Outside, the silence of the fir wood was broken by the cheery lay of a robin in one of the apple-trees of the garden, and once there came the low, soft cooing of a dove, which the soft, sunny autumn day had deluded into the belief that it was spring.

Then all was again silent for a time, and it seemed to Judith, as she looked up into the stern, thoughtful face, with its dark, fierce eyes, that the heavy throbbing of her heart drowned the beat of the clock; at other times the regular tick-tack grew louder, and she could hear nothing else.

“You’re not cross with me, father?” she said at last.

“No, it was no fault of yours. Ah, Judy, my girl, I was so proud of your bonny face, but it seems as if it is like to be a curse to you – to us both.”

“Father!”

“Yes, my lass; and I don’t know which of they two we ought to be most scared of – Caleb Kent or the captain.”

“Oh! father!” cried Judith; and she let her head fall upon his knee, as she sobbed wildly.

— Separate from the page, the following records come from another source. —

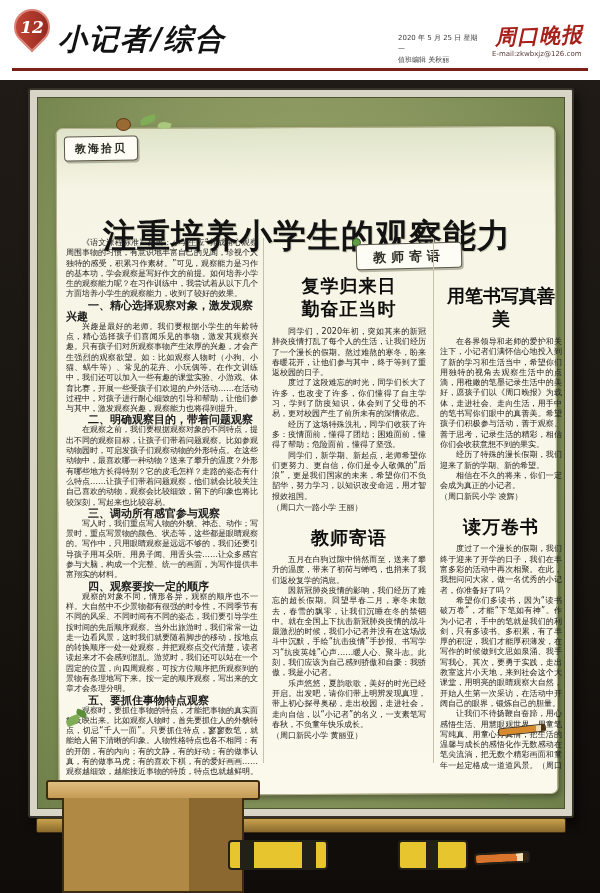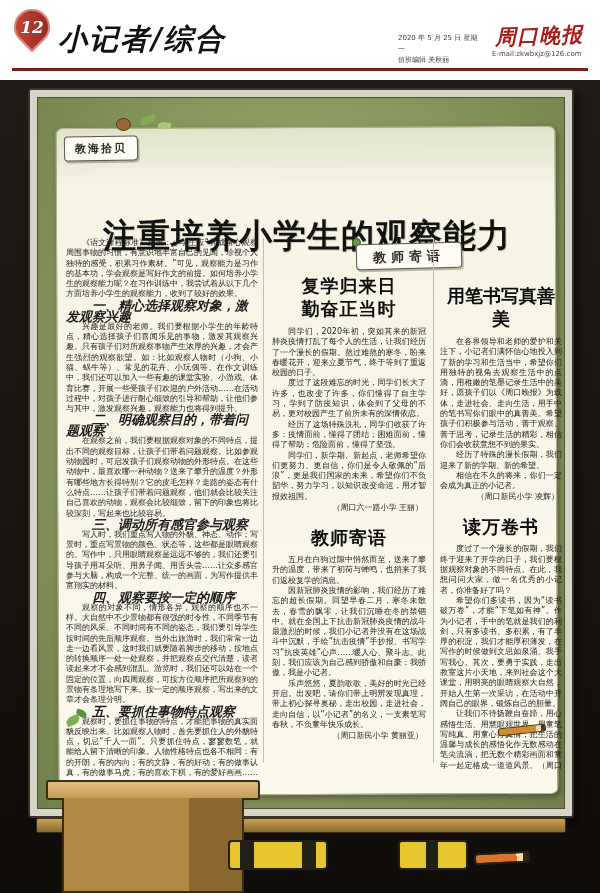--- a/index.html
+++ b/index.html
@@ -57,22 +57,22 @@
                 text-shadow:1px 1px 0 rgba(90,100,60,.25);margin-top:48px; }
 
   .tag-teacher { left:356px; top:163px; width:106px; height:26px; font-size:13px; font-weight:bold;
                  line-height:25px; letter-spacing:5px; transform:rotate(-1.5deg); }
   .pin-dot { position:absolute; left:352px; top:158px; width:9px; height:9px; background:#5f9e46;
              border:1.5px solid #2f5c1d; border-radius:50%; }
 
   
   .col { position:absolute; overflow:hidden; color:#1d1d1d; }
   .col p { font-size:8px; line-height:10.3px; text-indent:2em; text-align:justify; }
-  .col .sec-h { font-size:13px; line-height:11px; text-indent:2em; font-weight:bold;font-style:italic; }
-  .byline { font-size:8px; line-height:12px; text-align:right; padding-right:3px; text-indent:0 !important; }
+  .col .sec-h { font-size:11px; line-height:11px; text-indent:2em; font-weight:bold; }
+  .byline { font-size:8px; line-height:12px; padding-right:3px; text-indent:0 !important; }
 
   .col1 { left:66px; top:158px; width:192px; height:540px; }
   .col2 { left:272px; top:158px; width:154px; height:532px; }
   .col3 { left:440px; top:158px; width:122px; height:532px; }
   .vsep { position:absolute; top:158px; width:1px; height:525px; background:#c6c1a8; }
   .vsep.s1 { left:263px; } .vsep.s2 { left:433px; }
 
   .art-title { text-align:center; font-weight:800; color:#0e0e0e; font-size:18px; line-height:23px; letter-spacing:1px; }
   .art-title.small { font-size:18px; letter-spacing:0; }
   .t-gap1 { margin-top:36px; margin-bottom:7px; }
@@ -159,21 +159,21 @@
       <p>观察时，要抓住事物的特点，才能把事物的真实面貌反映出来。比如观察人物时，首先要抓住人的外貌特点，切忌“千人一面”。只要抓住特点，寥寥数笔，就能给人留下清晰的印象。人物性格特点也各不相同：有的开朗，有的内向；有的文静，有的好动；有的做事认真，有的做事马虎；有的喜欢下棋，有的爱好画画……观察越细致，越能接近事物的特质，特点也就越鲜明。</p>
       <p>观察是学生认知客观世界、练习写作的必要方法。以上几点只是个人在习作教学中的一些粗浅的探讨。学生观察能力的培养是一项既重要又艰巨的工作，是一项需要我们长期探索的一个重要课题。</p>
 
     </div>
 
     <div class="col col2">
       <div class="art-title t-gap1">
         <div>复学归来日</div>
         <div>勤奋正当时</div>
       </div>
-      <p>同学们，2020年初，突如其来的新冠肺炎疫情打乱了每个人的生活，让我们经历了一个漫长的假期。熬过难熬的寒冬，盼来春暖花开，迎来立夏节气，终于等到了重返校园的日子。</p>
+      <p>同学们，2020年初，突如其来的新冠肺炎疫情打乱了每个人的生活，让我们经历了一个漫长的假期。熬过难熬的寒冬，盼来春暖花开，让他们参与其中，终于等到了重返校园的日子。</p>
       <p>度过了这段难忘的时光，同学们长大了许多，也改变了许多，你们懂得了自主学习，学到了防疫知识，体会到了父母的不易，更对校园产生了前所未有的深情依恋。</p>
       <p>经历了这场特殊洗礼，同学们收获了许多：疫情面前，懂得了团结；困难面前，懂得了帮助；危险面前，懂得了坚强。</p>
       <p>同学们，新学期、新起点，老师希望你们更努力、更自信，你们是令人敬佩的“后浪”，更是我们国家的未来，希望你们不负韶华，努力学习，以知识改变命运，用才智报效祖国。</p>
       <div class="byline">（周口六一路小学 王丽）</div>
 
       <div class="art-title t-gap2">
         <div>教师寄语</div>
       </div>
       <p>五月在白驹过隙中悄然而至，送来了攀升的温度，带来了初荷与蝉鸣，也捎来了我们返校复学的消息。</p>
       <p>因新冠肺炎疫情的影响，我们经历了难忘的超长假期。回望早春二月，寒冬未散去，春雪的飘零，让我们沉睡在冬的禁锢中。就在全国上下抗击新冠肺炎疫情的战斗最激烈的时候，我们小记者并没有在这场战斗中沉默，手绘“抗击疫情”手抄报、书写学习“抗疫英雄”心声……暖人心、聚斗志。此刻，我们应该为自己感到骄傲和自豪：我骄傲，我是小记者。</p>
@@ -186,21 +186,21 @@
         <div>用笔书写真善美</div>
       </div>
       <p>在各界领导和老师的爱护和关注下，小记者们满怀信心地投入到了新的学习和生活当中，希望你们用独特的视角去观察生活中的点滴，用稚嫩的笔墨记录生活中的美好，愿孩子们以《周口晚报》为载体，走进社会、走向生活，用手中的笔书写你们眼中的真善美。希望孩子们积极参与活动，善于观察、善于思考，记录生活的精彩，相信你们会收获意想不到的果实。</p>
       <p>经历了特殊的漫长假期，我们迎来了新的学期、新的希望。</p>
       <p>相信在不久的将来，你们一定会成为真正的小记者。</p>
       <div class="byline">（周口新民小学 凌辉）</div>
 
       <div class="art-title t-gap2">
         <div>读万卷书</div>
       </div>
-      <p>度过了一个漫长的假期，我们终于迎来了开学的日子，我们要根据观察对象的不同特点。在此，我想问问大家，做一名优秀的小记者，你准备好了吗？</p>
+      <p>度过了一个漫长的假期，我们终于迎来了开学的日子，我们在丰富多彩的活动中再次相聚。在此，我想问问大家，做一名优秀的小记者，你准备好了吗？</p>
       <p>希望你们多读书，因为“读书破万卷”，才能“下笔如有神”。作为小记者，手中的笔就是我们的利剑，只有多读书、多积累，有了丰厚的积淀，我们才能厚积薄发，在写作的时候做到文思如泉涌、我手写我心。其次，要勇于实践，走出教室这片小天地，来到社会这个大课堂，用明亮的眼睛观察大自然，开始人生第一次采访，在活动中开阔自己的眼界，锻炼自己的胆量。</p>
       <p>让我们不待扬鞭自奋蹄，用心感悟生活、用慧眼观世界、用童笔写纯真、用童心抒真情，把生活的温馨与成长的感悟化作无数感动在笔尖流淌，把无数个精彩画面和童年一起定格成一道道风景。（周口纺织路小学 吴晓悦）</p>
     </div>
 
     <div class="sprout"></div>
     <div class="sprout2"></div>
     <div class="pencil-decor"></div>
 
     <div class="podium-top"></div>
     <div class="podium-body"></div>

“I need hardly ask you, then, my girl,” he said, as with tender, loving hands, he took her head and bent over it, with his dark, fierce eyes softening. “You like him, then?”

She looked up proudly.

“He loves me, father.”

“Ay, and you, my lassie?”

“Yes, father. I have tried very hard not to think about him, but – Yes, I do love him very dearly, and I’m going to be his wife. He said he would speak to you.”

“Yes, my dear, and he has spoken to me.”

“Oh!” she cried, as she reached up to lay her hands upon the keeper’s shoulders, and gaze inquiringly in his eyes.

“It was all one big blunder, my dear,” he said; “you ought never to have gone up to the house, and learned things to make you above your station. I used to think so, as I sat here o’ night’s and smoked my pipe, and say to myself, ‘She’ll never care for the poor old cottage again.’”

Judith looked up quickly, and her arm stole round her father’s neck.

“And then,” she whispered, “you said to yourself, ‘It is not true, for she’ll never forget the old home.’”

“You’re a witch, Judy,” he cried, drawing her to him, with his face brightening a little. “I did. And if it could have been that you’d wed the captain, and gone up to the house among the grand folk, you would have had me there; you would not have been ashamed of the old man – would you?”

“Why do you ask me that, dear?” said Judith, with her lips quivering. “You know – you know.”